You can also wrap entire function definitions or code blocks:

@cse function foo(x)
    [f(x) == i for i in 1:5]


This package is very new and its results may not be correct. Please use it carefully and report any issues you find.

Any function called within a block wrapped in the @cse macro must be pure. That is to say, the function must have no side-effects. The @cse macro can not enforce or verify this. If your function has side-effects, then the common subexpression elimination may change the behavior of your program, since those side-effects will not happen as often as you had expected.

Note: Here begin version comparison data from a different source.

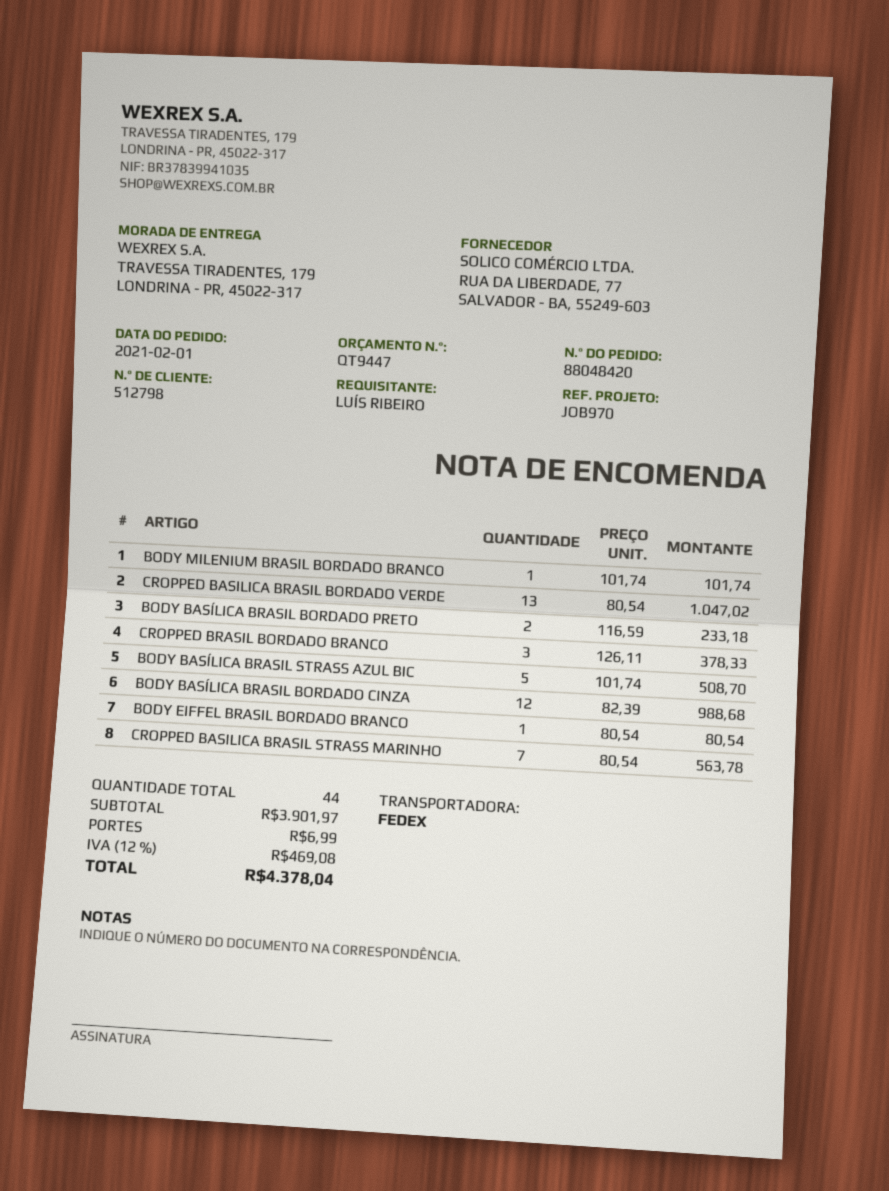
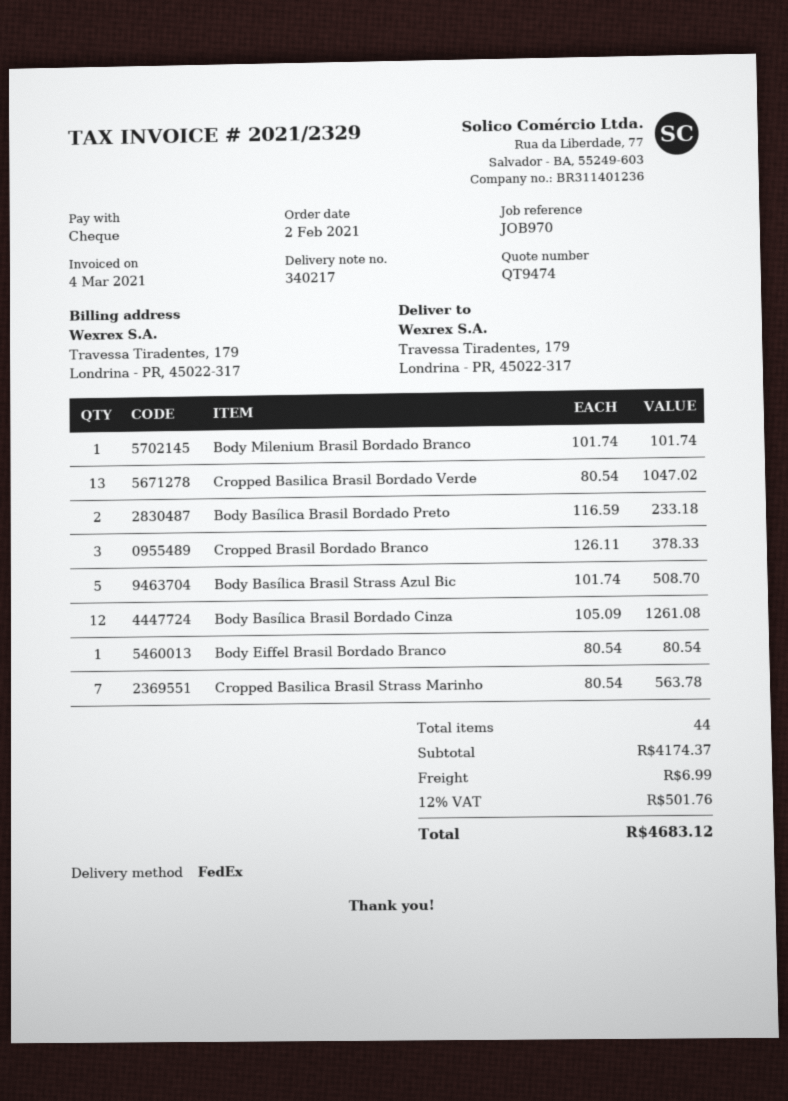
quote number: QT9447 -> QT9474
order date: 2021-02-01 -> 2021-02-02
BODY BASÍLICA BRASIL BORDADO CINZA: 12 x 82.39 = 988.68 -> 12 x 105.09 = 1261.08
subtotal: 3901.97 -> 4174.37
tax: 12% = 469.08 -> 12% = 501.76
total: 4378.04 -> 4683.12

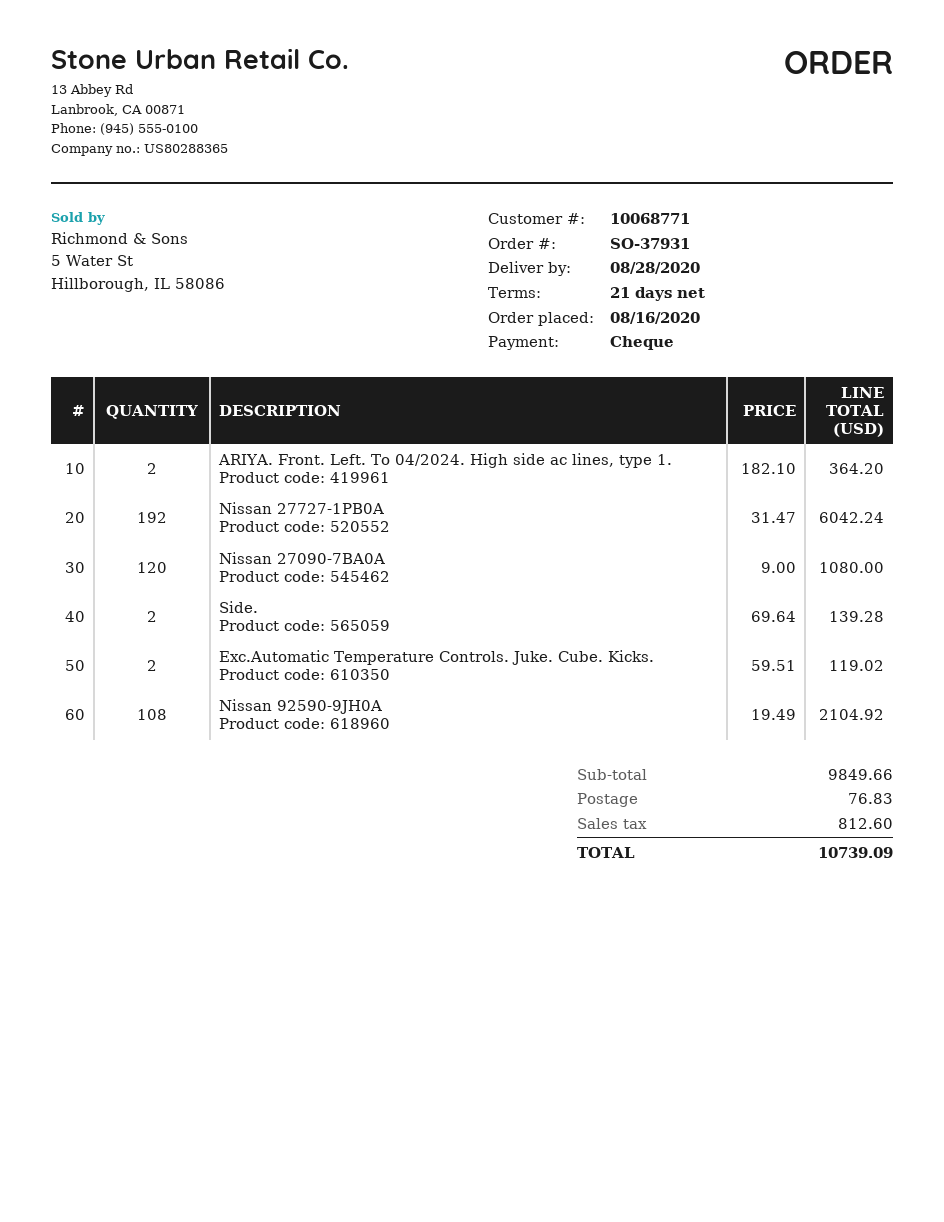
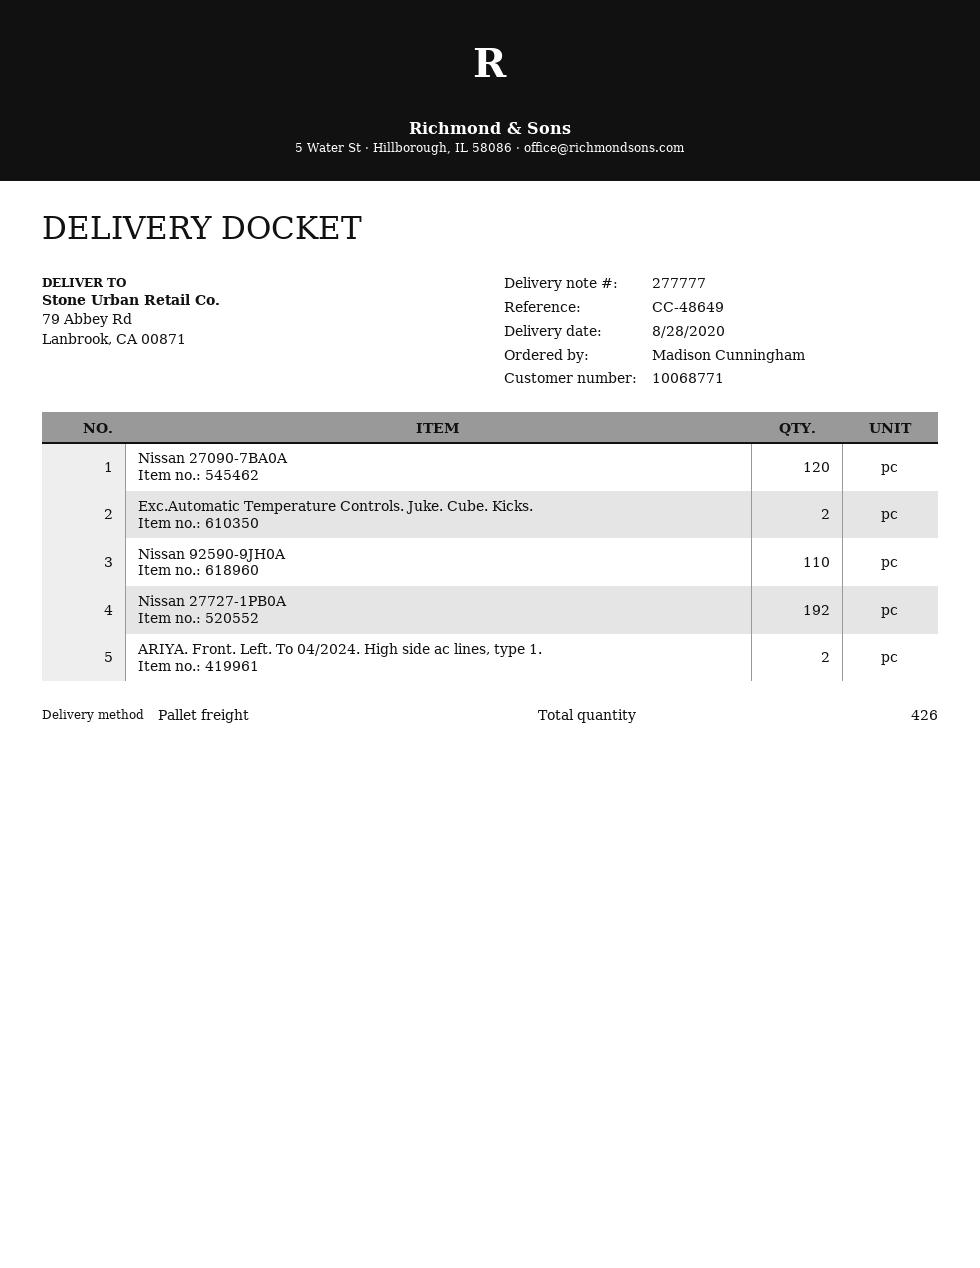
Side.: 2 -> none
Nissan 92590-9JH0A: 108 -> 110

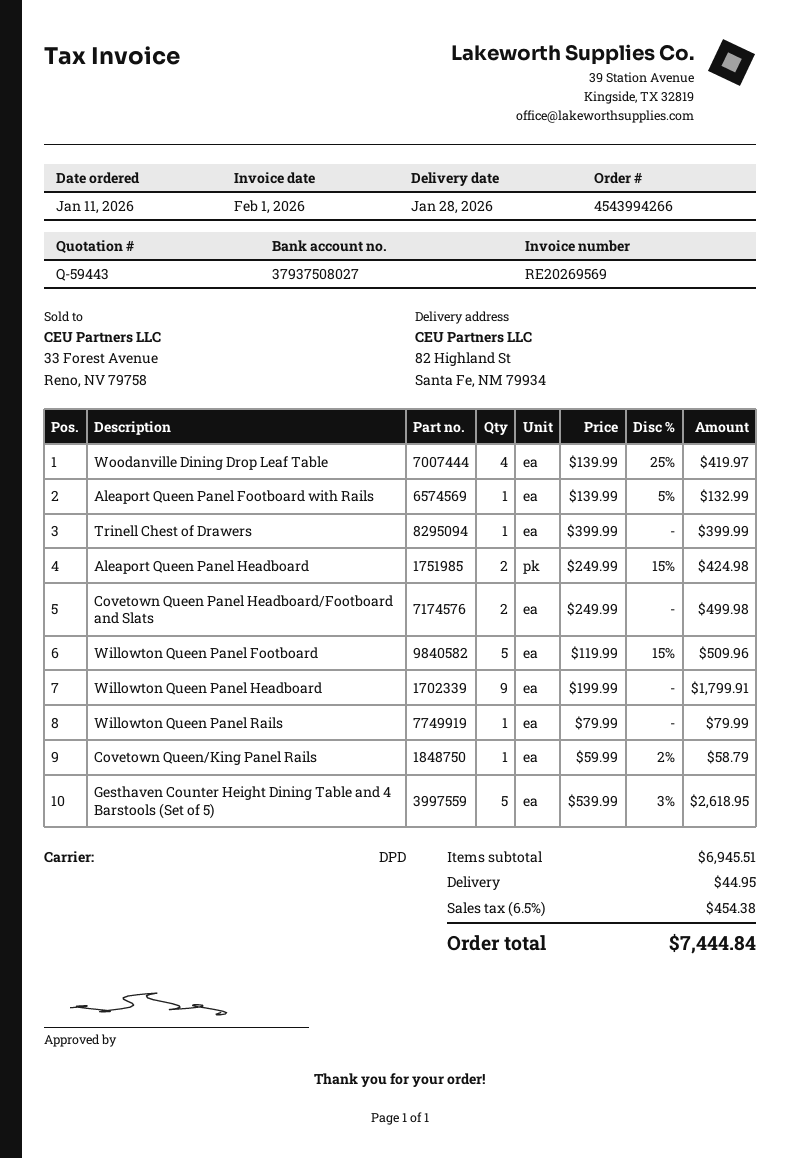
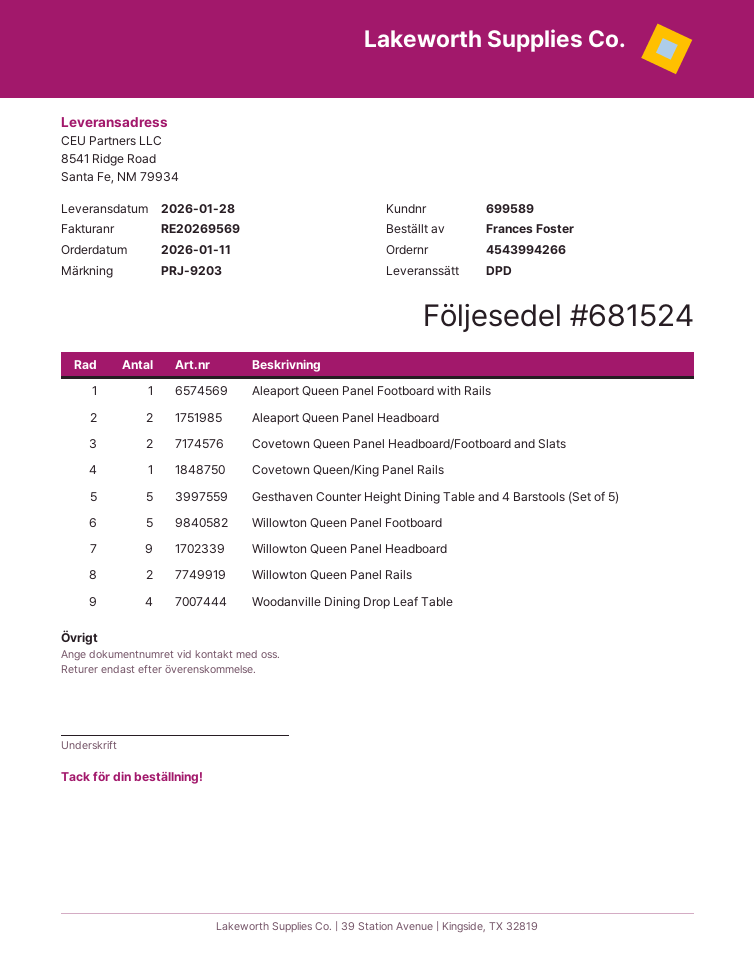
ship to: 82 Highland St, Santa Fe, NM 79934 -> 8541 Ridge Road, Santa Fe, NM 79934
Trinell Chest of Drawers: 1 -> none
Willowton Queen Panel Rails: 1 -> 2

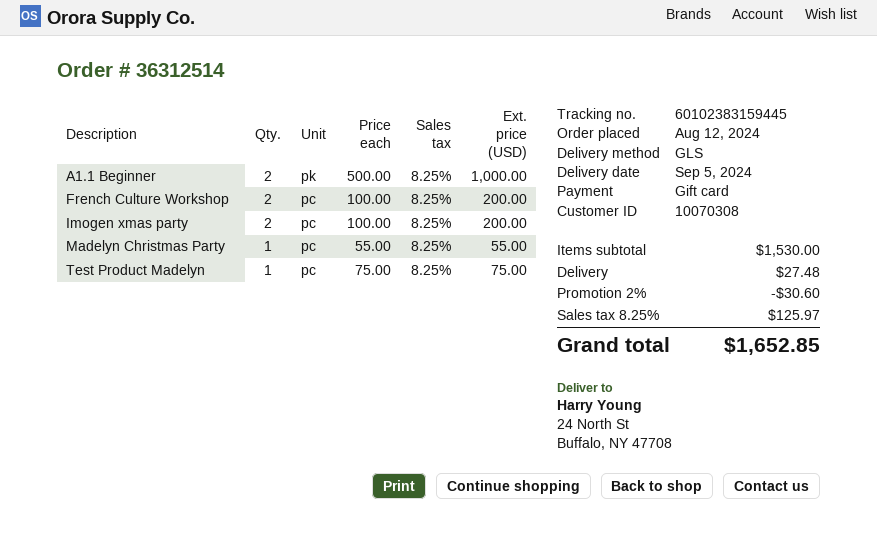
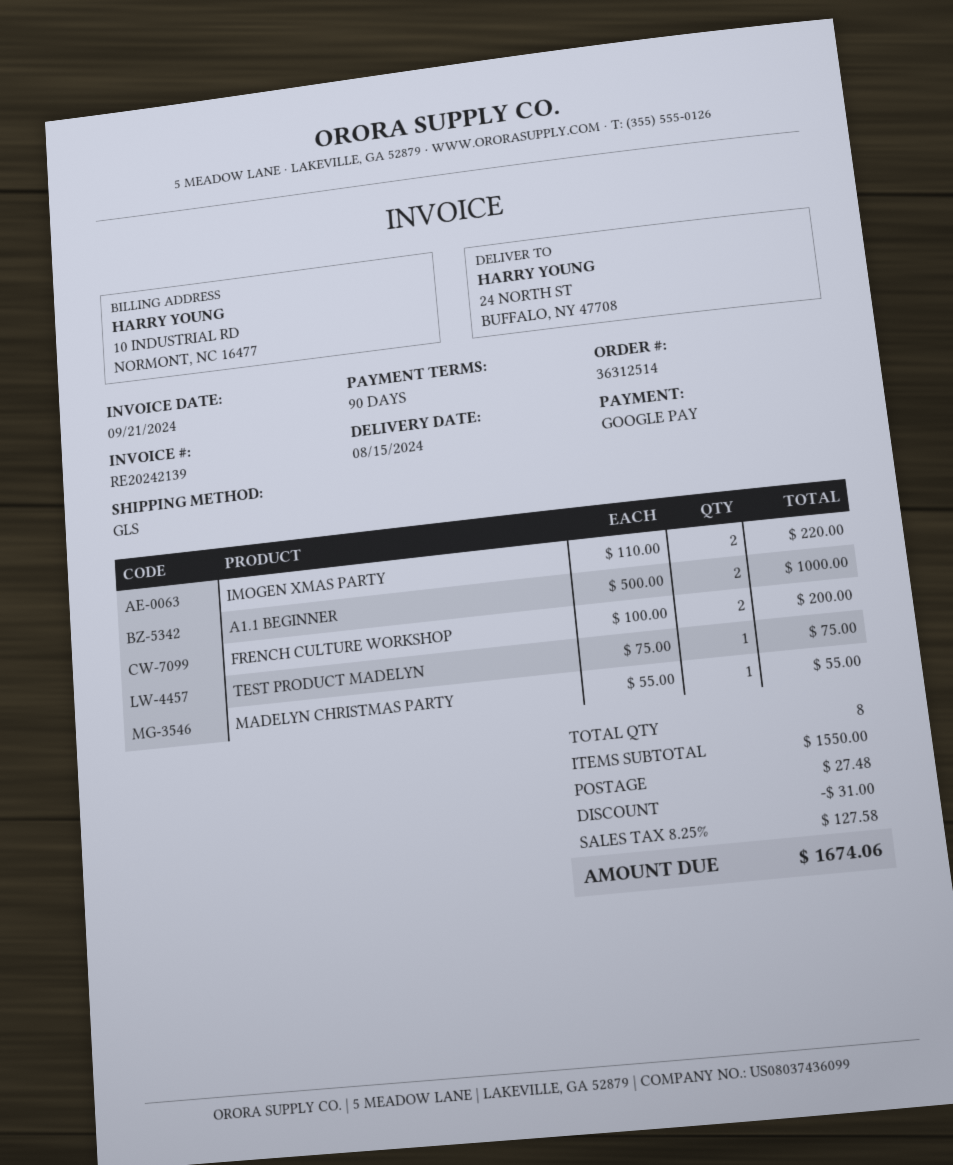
delivery date: 2024-09-05 -> 2024-08-15
payment method: gift card -> Google Pay
Imogen xmas party: 2 x 100.00 = 200.00 -> 2 x 110.00 = 220.00
subtotal: 1530.00 -> 1550.00
discount: 30.60 -> 31.00
tax: 8.25% = 125.97 -> 8.25% = 127.58
total: 1652.85 -> 1674.06

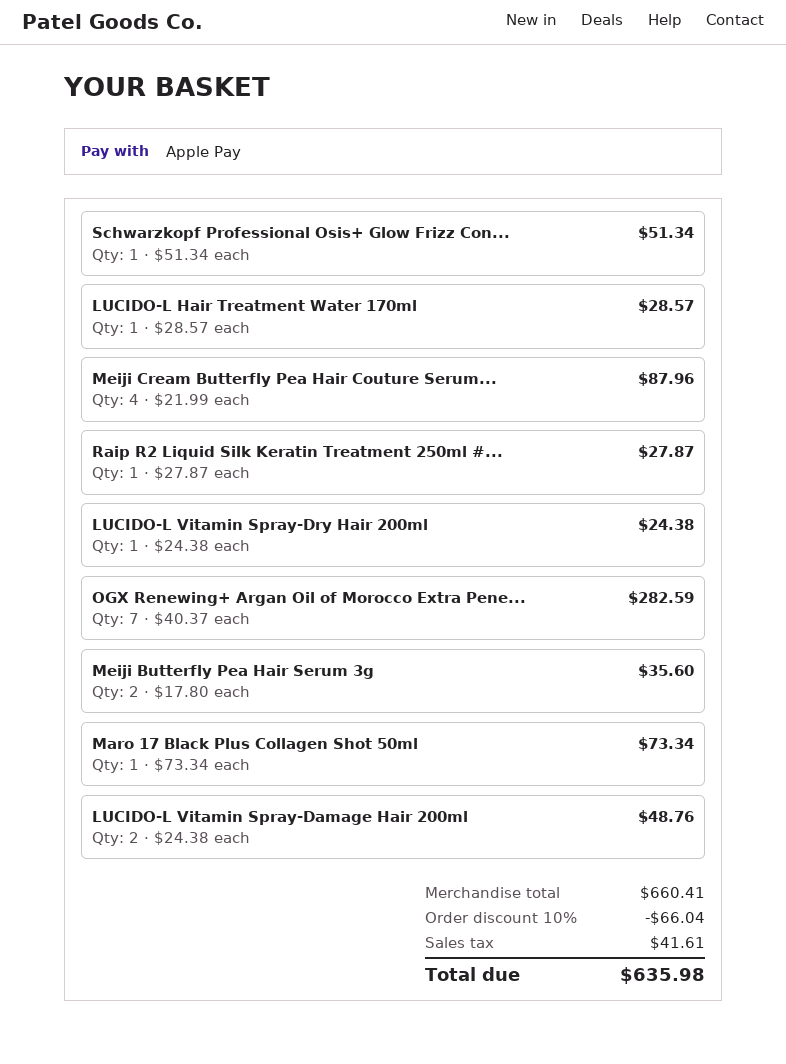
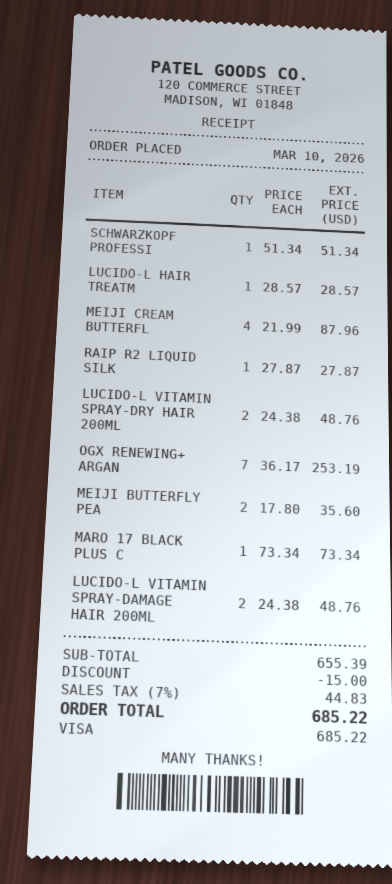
payment method: Apple Pay -> Visa
LUCIDO-L Vitamin Spray-Dry Hair 200ml: 1 x 24.38 = 24.38 -> 2 x 24.38 = 48.76
OGX Renewing+ Argan Oil of Morocco Extra Pene...: 7 x 40.37 = 282.59 -> 7 x 36.17 = 253.19
subtotal: 660.41 -> 655.39
discount: 66.04 -> 15.00
tax: 41.61 -> 44.83
total: 635.98 -> 685.22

Brief aside on function purity

A pure function is one with no side-effects. When we say that a function has side-effects, we mean that calling it somehow changes the state of your program, beyond just the value that it returns. A trivial function that does have a side-effect is:

f_counter = 0
function f(x)
    global f_counter
    f_counter += 1
    2 * x

which increases a counter f_counter every time it is called.

In addition, any function that mutates its input arguments can not be pure, since changing its input arguments constitutes a side effect.


The CSE transformation can be visualized using the TreeView.jl package. Here's a very simple example:

rendering of before and after as TreeView.jl trees

How it Works

This package does not (currently) construct a full data-flow graph like DataFlow.jl. Instead, it performs a few relatively simple steps:

  1. Initialize the set of disqualified symbols to {}
  2. Initialize the list of setup commands to []
  3. Walk the expression tree, repeatedly performing these steps:
    1. If an assignment operation (like x = 5) is encountered, then add the target of the assignment (x in this case) to the disqualified symbols.
    2. If a function call is encountered and all the function arguments are either constants or symbols, and those symbols are not disqualified, then:
      1. Replace the function call in the current expression with a newly generated symbol
      2. Append to the setup commands an expression which performs the function call and assigns it to the new symbol
  4. Return the transformed expression, with all the setup commands prepended.

This simple procedure ensures that we only cache functions whose inputs do not change within the given code block (assuming that all function calls are pure, as required above).